RECORD SET:
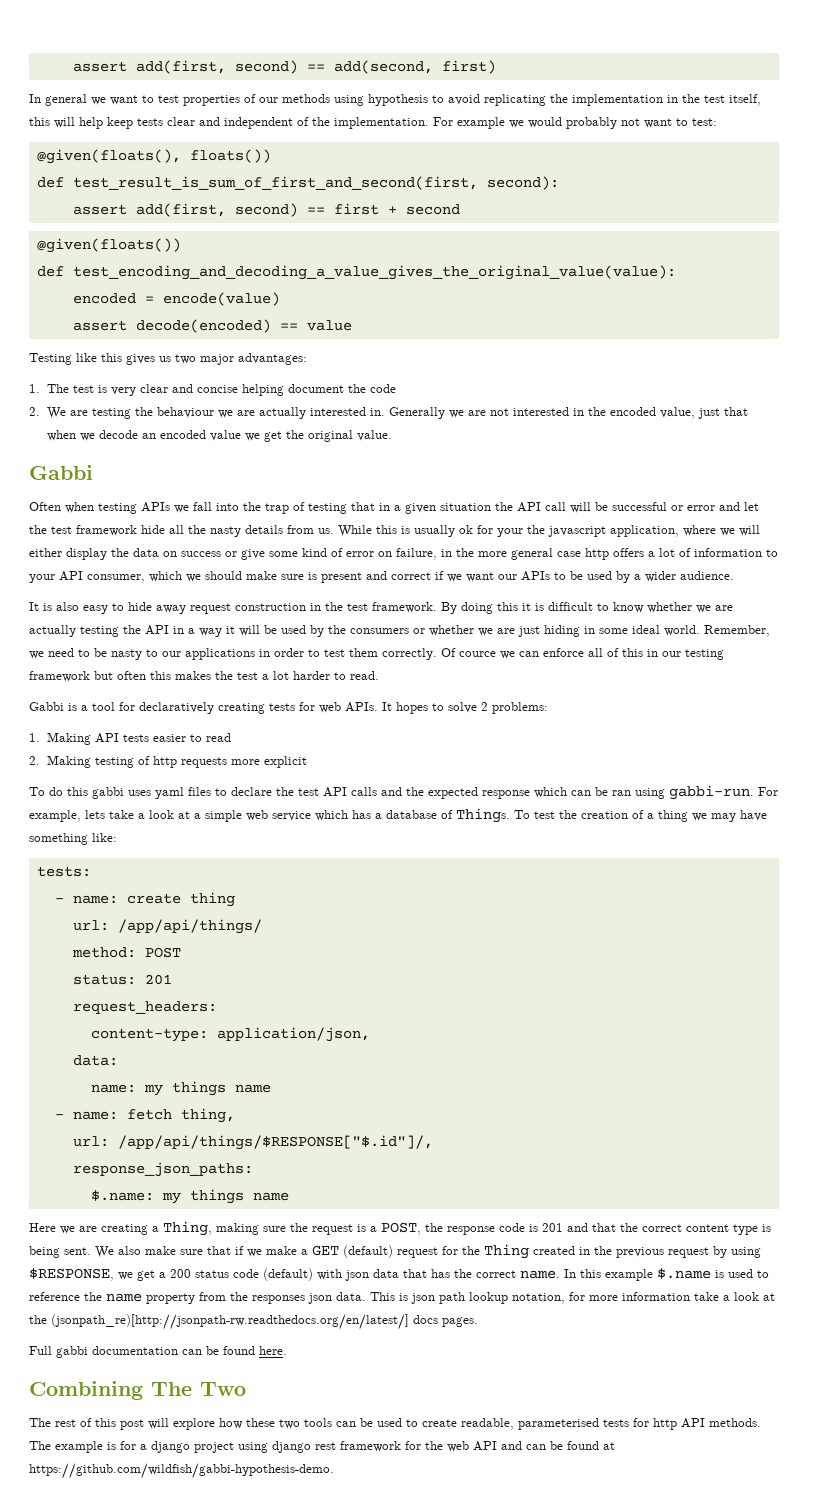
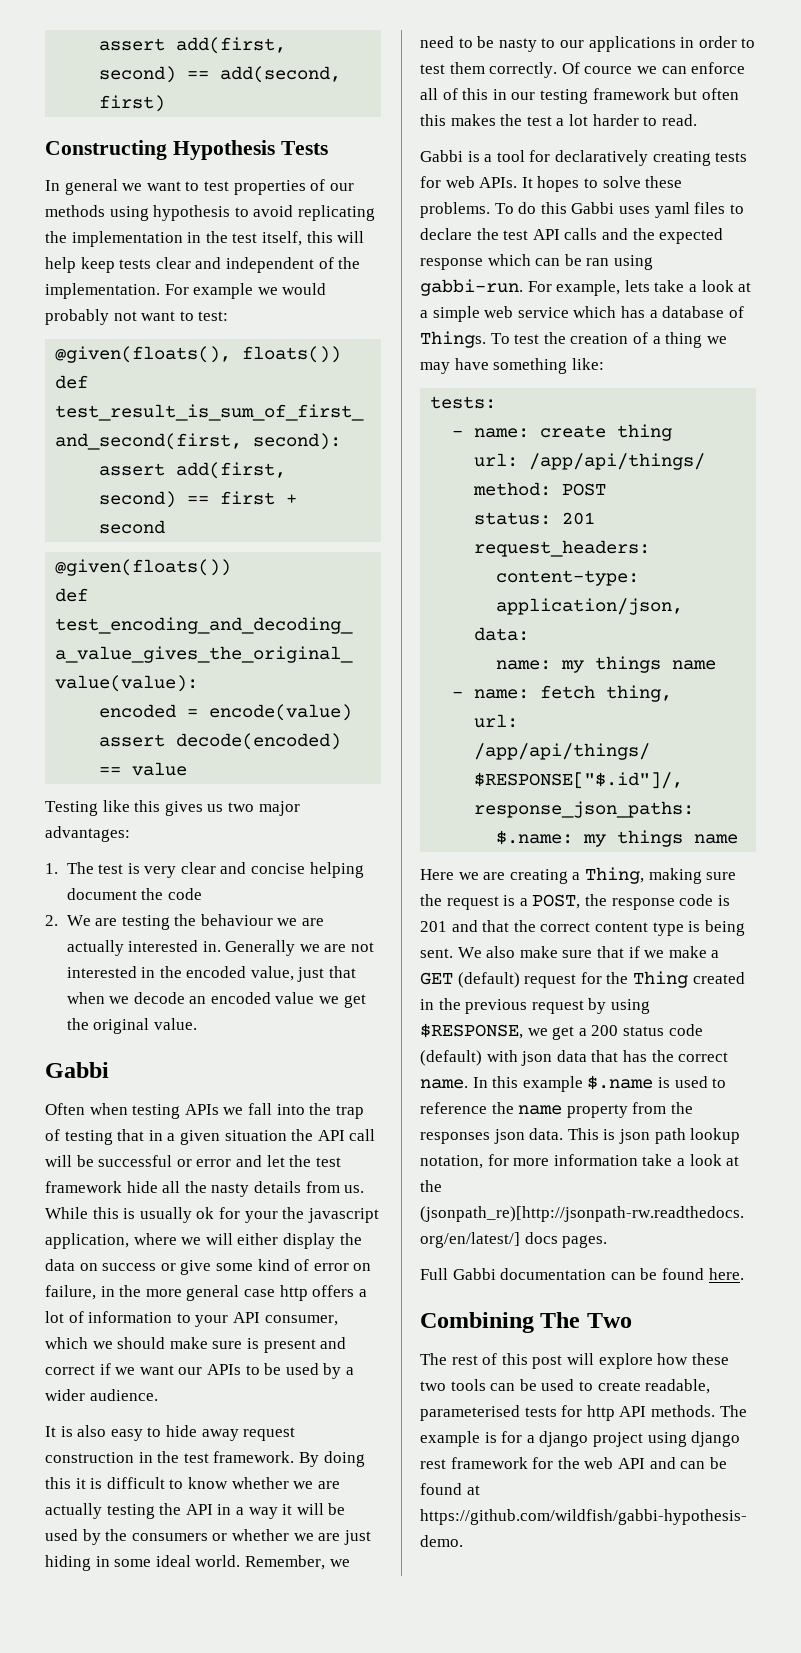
+ Constructing Hypothesis Tests
- It hopes to solve 2 problems:
- 1. Making API tests easier to read
- 2. Making testing of http requests more explicit
- To do this gabbi uses yaml files to declare the test API calls and the expected response which can be ran using gabbi-run.
+ It hopes to solve these problems. To do this Gabbi uses yaml files to declare the test API calls and the expected response which can be ran using gabbi-run.
- Full gabbi documentation can be found here.
+ Full Gabbi documentation can be found here.

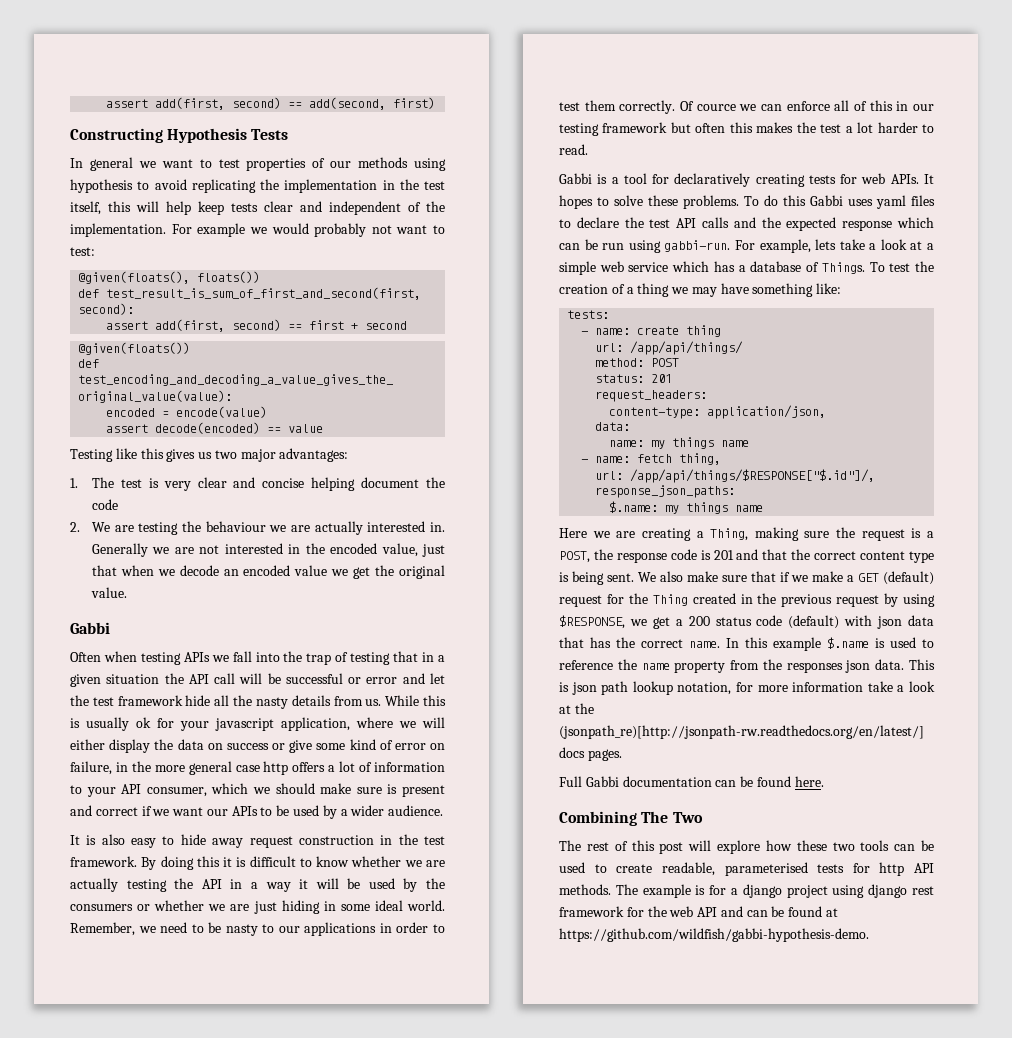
- While this is usually ok for your the javascript application, where we will either display the data on success or give some kind of error on failure, in the more general case http offers a lot of information to your API consumer, which we should make sure is present and correct if we want our APIs to be used by a wider audience.
+ While this is usually ok for your javascript application, where we will either display the data on success or give some kind of error on failure, in the more general case http offers a lot of information to your API consumer, which we should make sure is present and correct if we want our APIs to be used by a wider audience.
- To do this Gabbi uses yaml files to declare the test API calls and the expected response which can be ran using gabbi-run.
+ To do this Gabbi uses yaml files to declare the test API calls and the expected response which can be run using gabbi-run.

ACTIVITY: In the answer, include exactly the lines from the top of the entries through the line containing "- While this", and nothing else, not even the pictures.

REPLY:
+ Constructing Hypothesis Tests
- It hopes to solve 2 problems:
- 1. Making API tests easier to read
- 2. Making testing of http requests more explicit
- To do this gabbi uses yaml files to declare the test API calls and the expected response which can be ran using gabbi-run.
+ It hopes to solve these problems. To do this Gabbi uses yaml files to declare the test API calls and the expected response which can be ran using gabbi-run.
- Full gabbi documentation can be found here.
+ Full Gabbi documentation can be found here.

- While this is usually ok for your the javascript application, where we will either display the data on success or give some kind of error on failure, in the more general case http offers a lot of information to your API consumer, which we should make sure is present and correct if we want our APIs to be used by a wider audience.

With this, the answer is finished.